The Bravo-lebrity, 37, wasn’t quite sure what she was signing up for when the franchise premiered in 2016 but has grown into the world of unscripted entertainment.
“I just don’t have the thickest of skin,” she admitted to Fox News, adding that she didn’t think she’d last beyond the first season. “But you kind of get the hang of it and you make it your own.”
“I realized that I don’t have to fit the mold. I can just be myself,” she added. “I think as long as you take it with a grain of salt and realize that it’s okay to have an opinion and it’s okay to not always get along with each other, but you have to respect each other.”
Even as the drama and fights spiral out of control, Hollman says she attempts to remain fair to everyone involved. “I honestly try to focus on myself like I never put [rumors] out there that I do not know one hundred percent are true,” she said.
“If they’re very hurtful and they are true, I still don’t think I would, because these women have lives and I have to live with myself… outside of filming and outside at this time of my life,” she continued. “It’s a reality show.

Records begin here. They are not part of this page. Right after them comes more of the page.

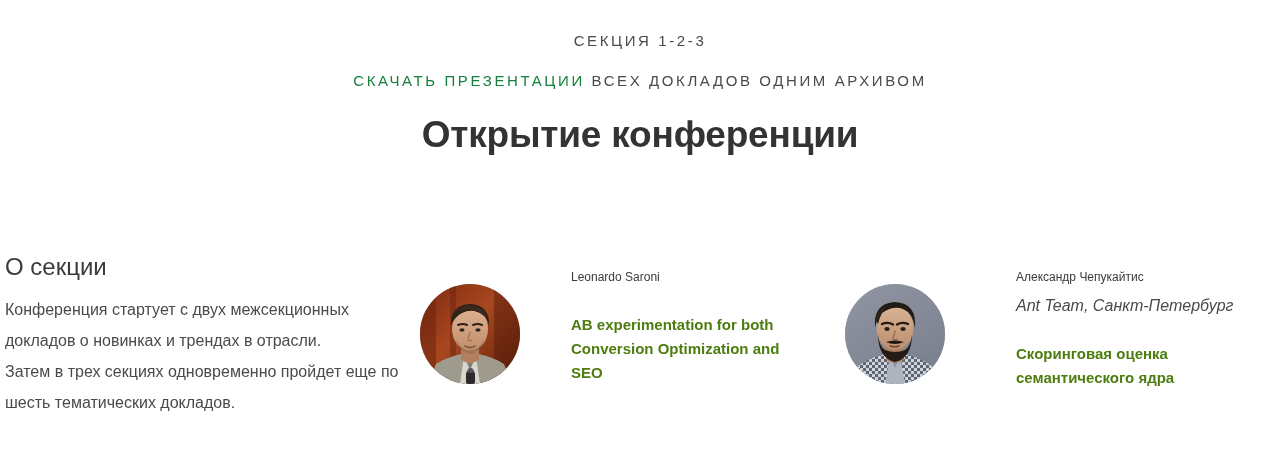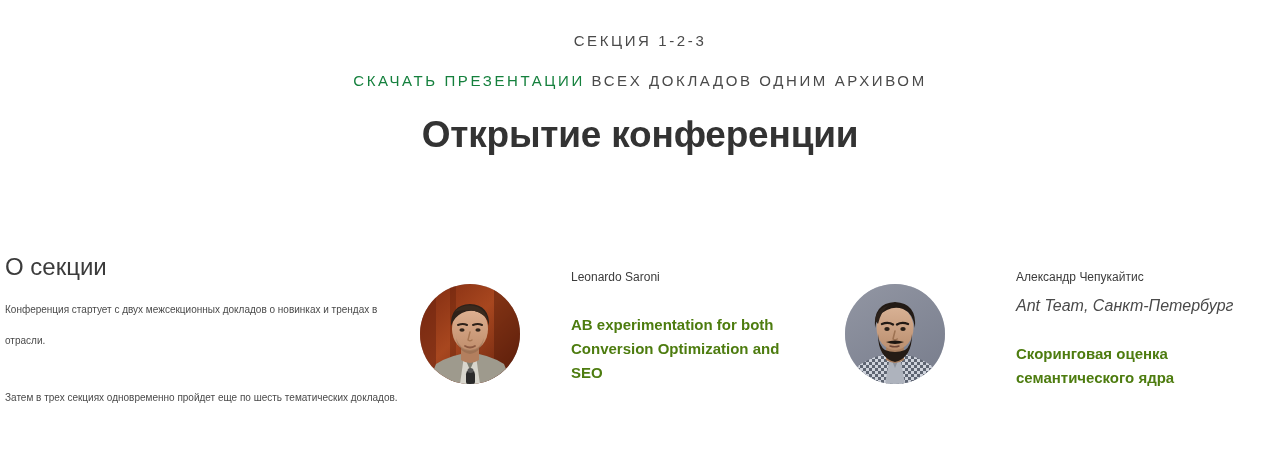--- a/index.html
+++ b/index.html
@@ -75,26 +75,26 @@
     flex: 0 0 420px;
   }
   .about-heading {
     font-size: 24px;
     font-weight: 400;
     color: #3b3b3b;
     line-height: 30px;
     margin: 0 0 12px 0;
   }
   .about-para {
-    font-size: 10px;
+    font-size: 16px;
     line-height: 31px;
     color: #4a4a4a;
     margin: 0;
   }
-  .about-para + .about-para { margin-top: 26px; }
+  .about-para + .about-para { }
 
   
   .speaker-col {
     flex: 0 0 425px;
     display: flex;
     align-items: flex-start;
     padding-top: 3px;
   }
   .speaker-col.second { flex: 0 0 425px; gap: 20px; }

It’s about me and my life and about my interactions with the women, but not me trying to ruin these women’s lives so I can shine a little bit. I just don’t agree with that.”
Hollman also spoke about how she navigates social media. She described how she allots specific time in the morning and at night to spend time on apps and then puts her phone down.
“For 30 minutes, I’m going to get on social media and respond and really interact with the fans,” the mother-of-two explained. “And then I’m going to live my life and be a mother. Then at the end of the night, I kind of do the same. Then I spend 30 minutes, because if not, it can take over your life and literally you could be a full-time job.”
Since stepping into the reality arena, one of Hollman’s goals is to peel back the facade of the “Wives” franchise and break down some of those “fame-hungry” and “mean girls” stereotypes.
She understands that women on these types of series have reputations of being “dramatic” and “nasty” to each other to create storylines but ultimately believes that you can be “real” and have still have an “impact.”
“I think a lot of the women that I’ve met throughout the franchise, they’re just normal women,” Hollman said. “They’re trying to be amazing mothers and wives. And I think if people really met them, they would see that what you see on TV is just a very, very, very small part of who they are.”
“The Real Housewives of Dallas” airs Wednesdays at 9 p.m. EST on Bravo.